Are we first and foremost North Americans? Are we U.S. citizens before we're citizens of heaven, from whom we await a Savior (not a president of our political persuasion)? Maybe the construction and location of the Cordoba House is wrong. Maybe it's insensitive. Maybe it's not. Quite possibly, there are muslims who are in fact sincere adherents to a religion that they are convinced does not advocate physical violence as a means of propagation. Or in the worst case scenario the Cordoba House is being funded by Al Qaeda and it's all part of a global effort to bring all peoples under the rule and reign of Allah via Sharia law.
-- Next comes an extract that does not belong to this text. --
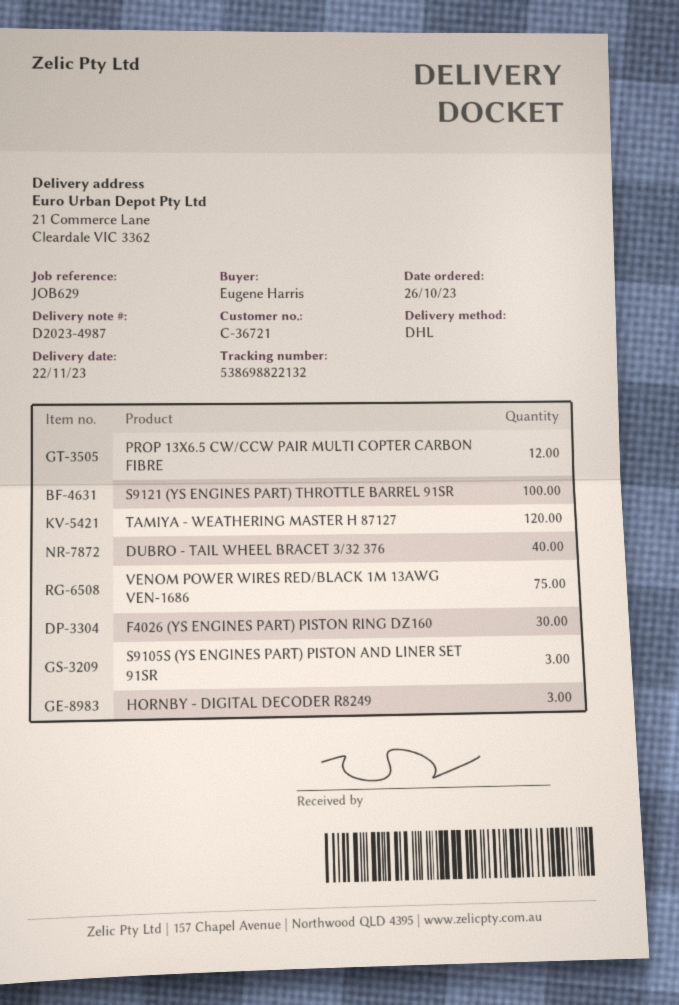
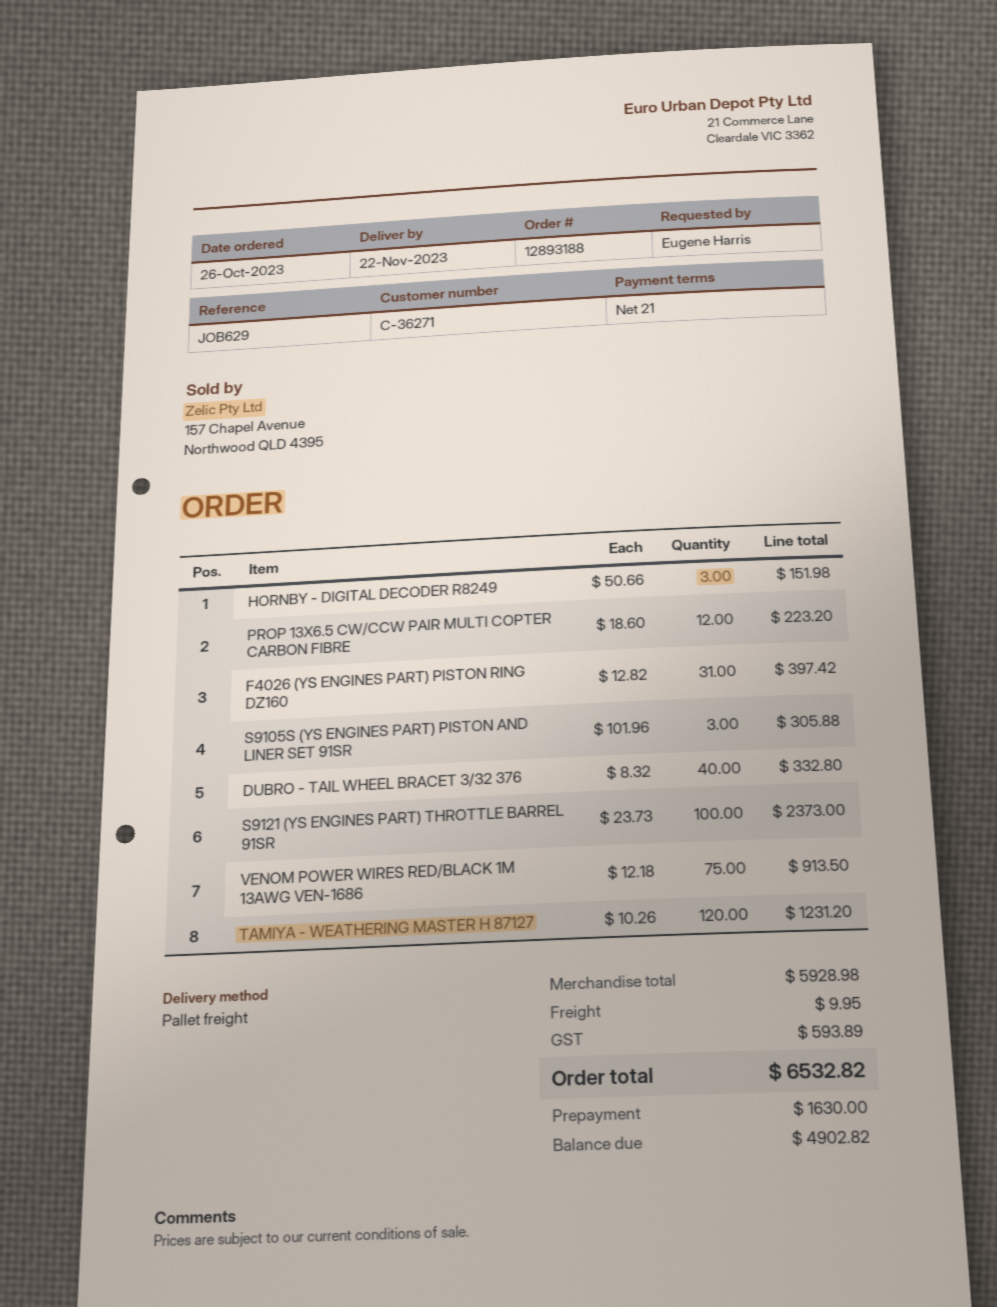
customer number: C-36721 -> C-36271
shipping method: DHL -> pallet freight
F4026 (YS ENGINES PART) PISTON RING DZ160: 30 -> 31

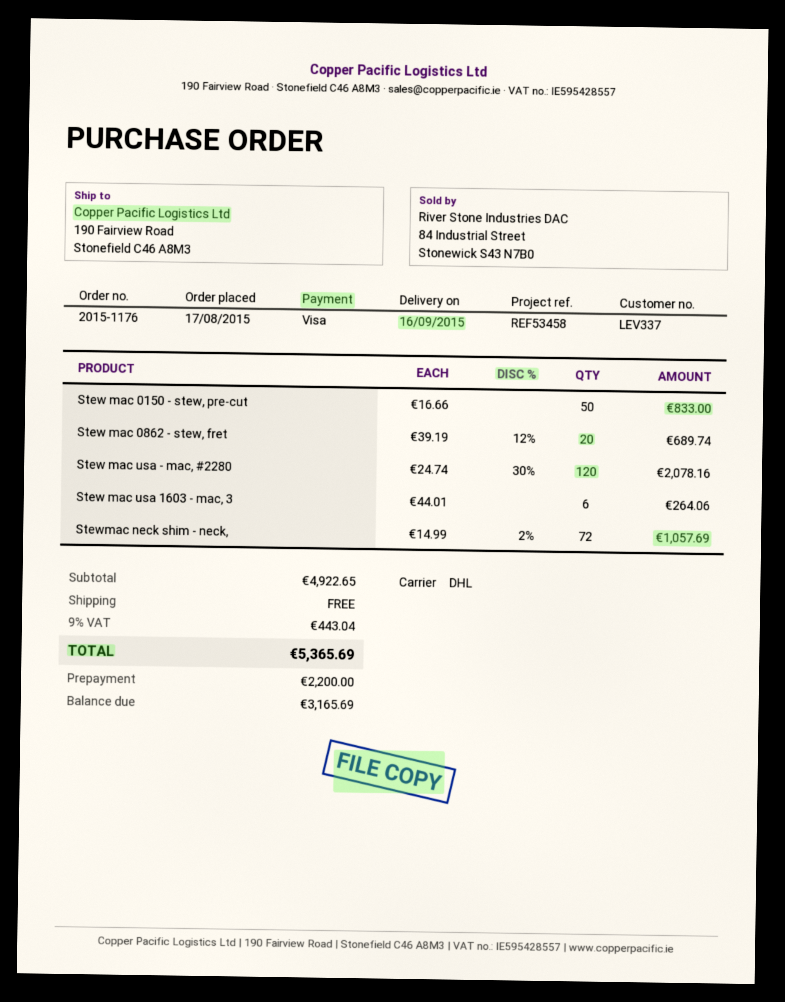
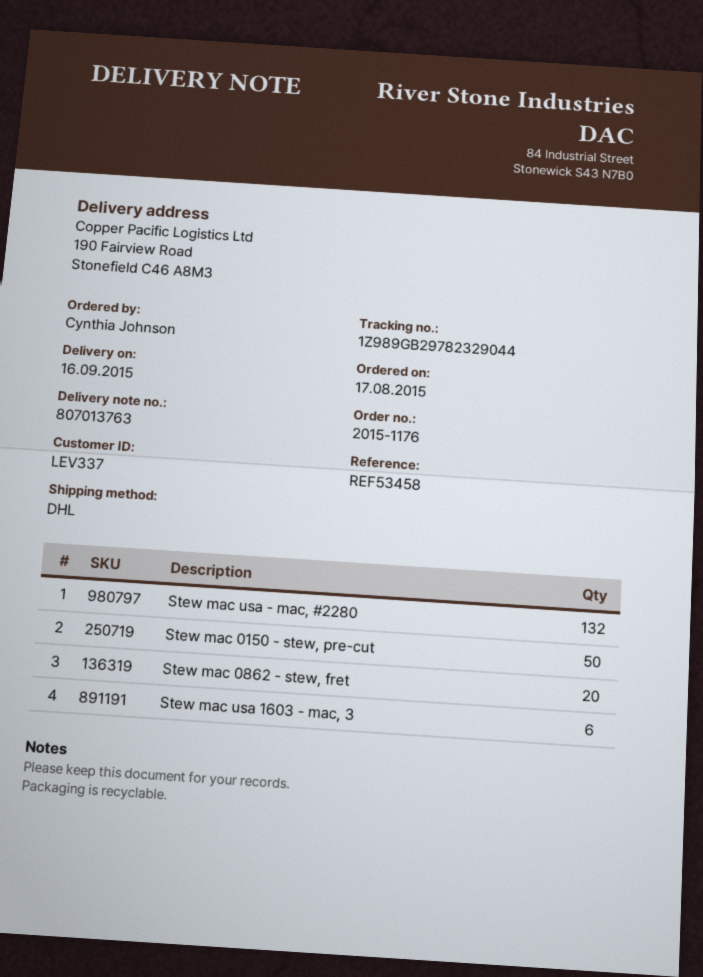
Stew mac usa - mac, #2280: 120 -> 132
Stewmac neck shim - neck,: 72 -> none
Whichever the case may be, Christians have the resources to maintain a poise and composure in this conversation, something completely lacking more often than not. Why the vitriol? Why the fear and rage? Why is the U.S. nation defended with the same zeal as the Kingdom of Heaven? I suspect that we fall prey to our own emotions before passing them through a filter of scripture.
I submit that we remember there was once a few generations of Christians or "little Christs" as they were titled who lived under the empire of Rome who advanced the cause of Christ in the context of antagonism not religious freedom. In the first century they spread so much influence through sacrifice, service, compassion, love, and purity that they shocked their persecutors and political contemporaries. They seemed to be spreading like wild fire without revolutionary action! On the contrary, the charge of revolution and violence was only thrown at them to cover the insanity of some rulers (see Nero).
We would do well to remember that the situation of the 1st century Christians is not all that different from that of the underground church in China. Has communism stopped the advance Jesus Kingdom there? Could ancient Rome? Will the Cordoba House? The answer is "No." I suggest that the power that will confront opposition to Jesus in any form must come by the same means Jesus used- the cross. Frankly it's easier to forget that Jesus said, "If anyone would come after me, he must deny himself and take up his cross daily, and follow me (Luke 9:23)."
Our power is wielded through our willingness to take up a cross and die, knowing that our deaths have an inevitable and glorious resurrection. Hear me, I am all for the taking up of the rights of others- by all means, "Love your neighbor as yourself." Nevertheless, only when the taking up of our neighbors rights dovetails with the laying down of our own, will God's Kingdom "come on earth as it is in Heaven (Matt.6:10)."
The most often repeated command in scripture is "Do not fear." Therefore, when Jesus teaches us to pray "Your Kingdom come; your will be done, on earth as it is in heaven", we can be sure that if "all authority in heaven and on earth has been given to (him)", we don't need to be angry or afraid when an Islamic Cultural Center goes up around the block- even if it's two blocks from Ground Zero.